INDIANAPOLIS -
The city's Cancer Survivors Park will soon get a new home. Thursday the Parks Board will vote on a proposal to move the park from its current site at Indiana Avenue and West 10th Street to a site on Fall Creek Parkway adjacent to the Julia Carson Government Center.
Eyewitness News has done several stories on the condition of the Cancer Survivors Park over the last year. Built in 1995 with a $1 million gift from the R & A Bloch Foundation, it has since fallen into severe disrepair.
Parts of the structure are heavily damaged and rusting. At times the park has also become overgrown with brush in violation of the city's tall grass and weeds ordinance.
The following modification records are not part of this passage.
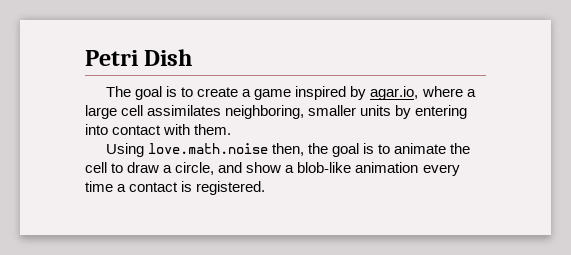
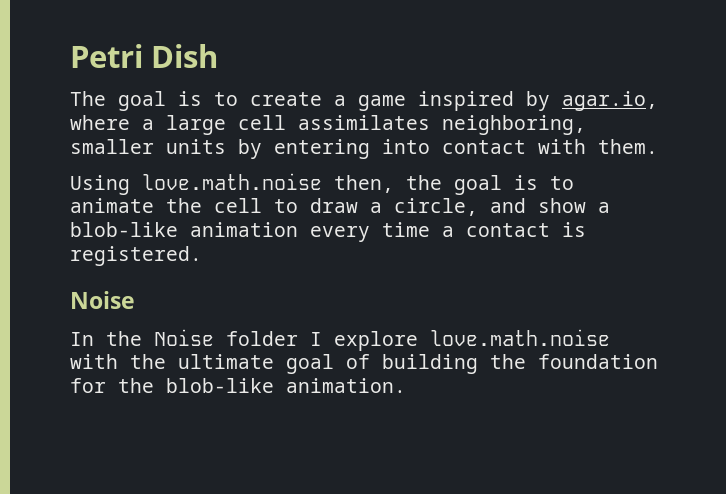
  Using love.math.noise then, the goal is to animate the cell to draw a circle, and show a blob-like animation every time a contact is registered.
+ Noise
+ In the Noise folder I explore love.math.noise with the ultimate goal of building the foundation for the blob-like animation.

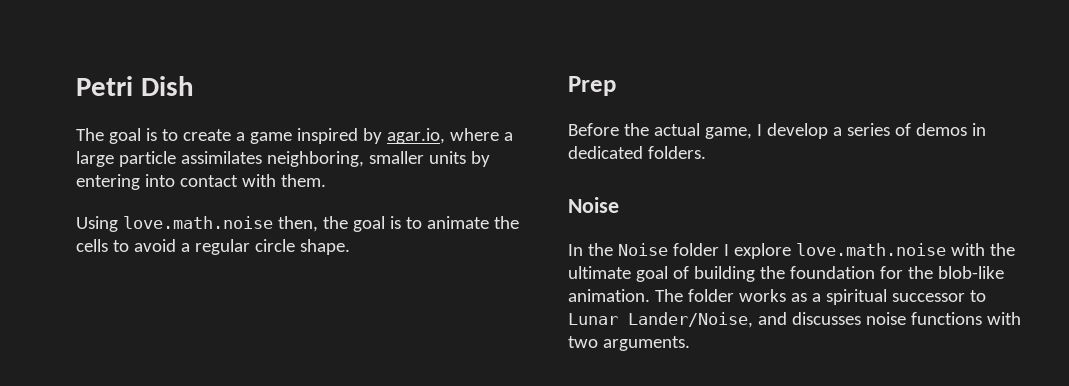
- The goal is to create a game inspired by agar.io, where a large cell assimilates neighboring, smaller units by entering into contact with them.
+ The goal is to create a game inspired by agar.io, where a large particle assimilates neighboring, smaller units by entering into contact with them.
- Using love.math.noise then, the goal is to animate the cell to draw a circle, and show a blob-like animation every time a contact is registered.
+ Using love.math.noise then, the goal is to animate the cells to avoid a regular circle shape.
+ Prep
+ Before the actual game, I develop a series of demos in dedicated folders.
+ The folder works as a spiritual successor to Lunar Lander/Noise, and discusses noise functions with two arguments.

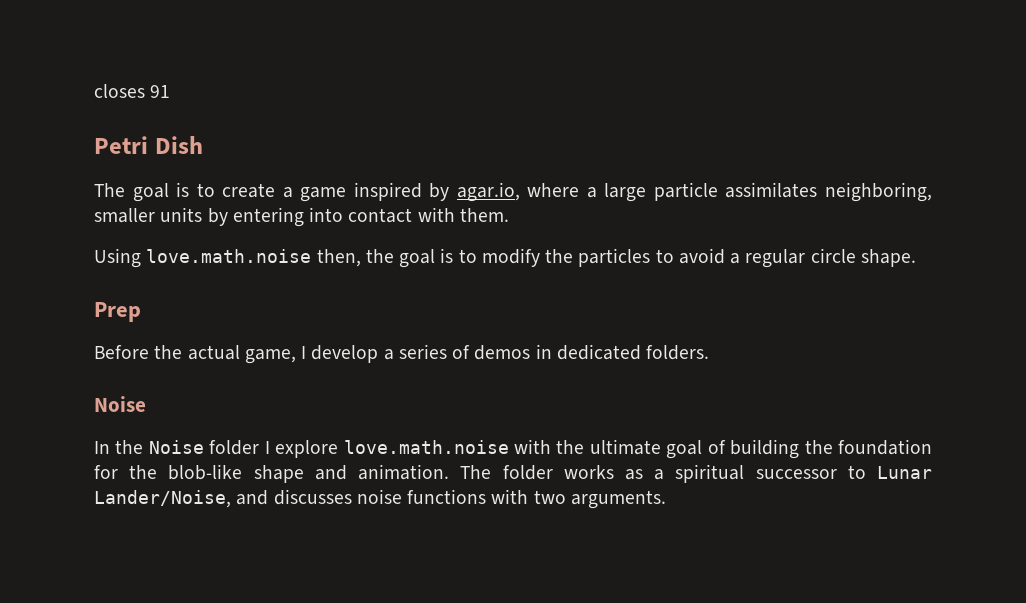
+ closes 91
- Using love.math.noise then, the goal is to animate the cells to avoid a regular circle shape.
+ Using love.math.noise then, the goal is to modify the particles to avoid a regular circle shape.
- In the Noise folder I explore love.math.noise with the ultimate goal of building the foundation for the blob-like animation.
+ In the Noise folder I explore love.math.noise with the ultimate goal of building the foundation for the blob-like shape and animation.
Indy Parks Deputy Director Jen Pitman said with the damage now too costly to fix and the park harder to get to with all the new development, Indy Parks has decided the best solution is to move it. Or rather, move the parts that can be saved including the sculpture and plaques.
"The cost can be offset using maintenance funds we have [from the original agreement] and we think it's an appropriate and good use if we get it into a community that's willing to adopt it and take care of it," she said.
Leigh Riley Evans, executive director of the Mapleton-Fall Creek Development Corp., said they would love to have the park in their area. She said in recent years the neighborhood has seen several million dollars in new or rehabbed housing and other improvements.
"It would be a welcome addition to the neighborhood. We like it because it would enhance our green space and draw attention as a gateway," said Evans.
Not only is the site highly visible - about 50,000 cars pass here each day, but there's plenty of parking. Race for the Cure's Dana Curish recently told us moving the park was a good idea if the city committed to taking care of it.
"This has so much meaning to those of us who've survived cancer and there are hundreds and thousands of us, and it's very important to have a place that's special," she said.
Pitman vows the city will maintain the new park and won't let it fall into disrepair again. But if it does start looking shabby - the city can count on Mapleton-Fall Creek to get on their case.
"We would jump in and make sure the necessary phone calls are made letting them know it need to be trimmed and responded to," said Evans.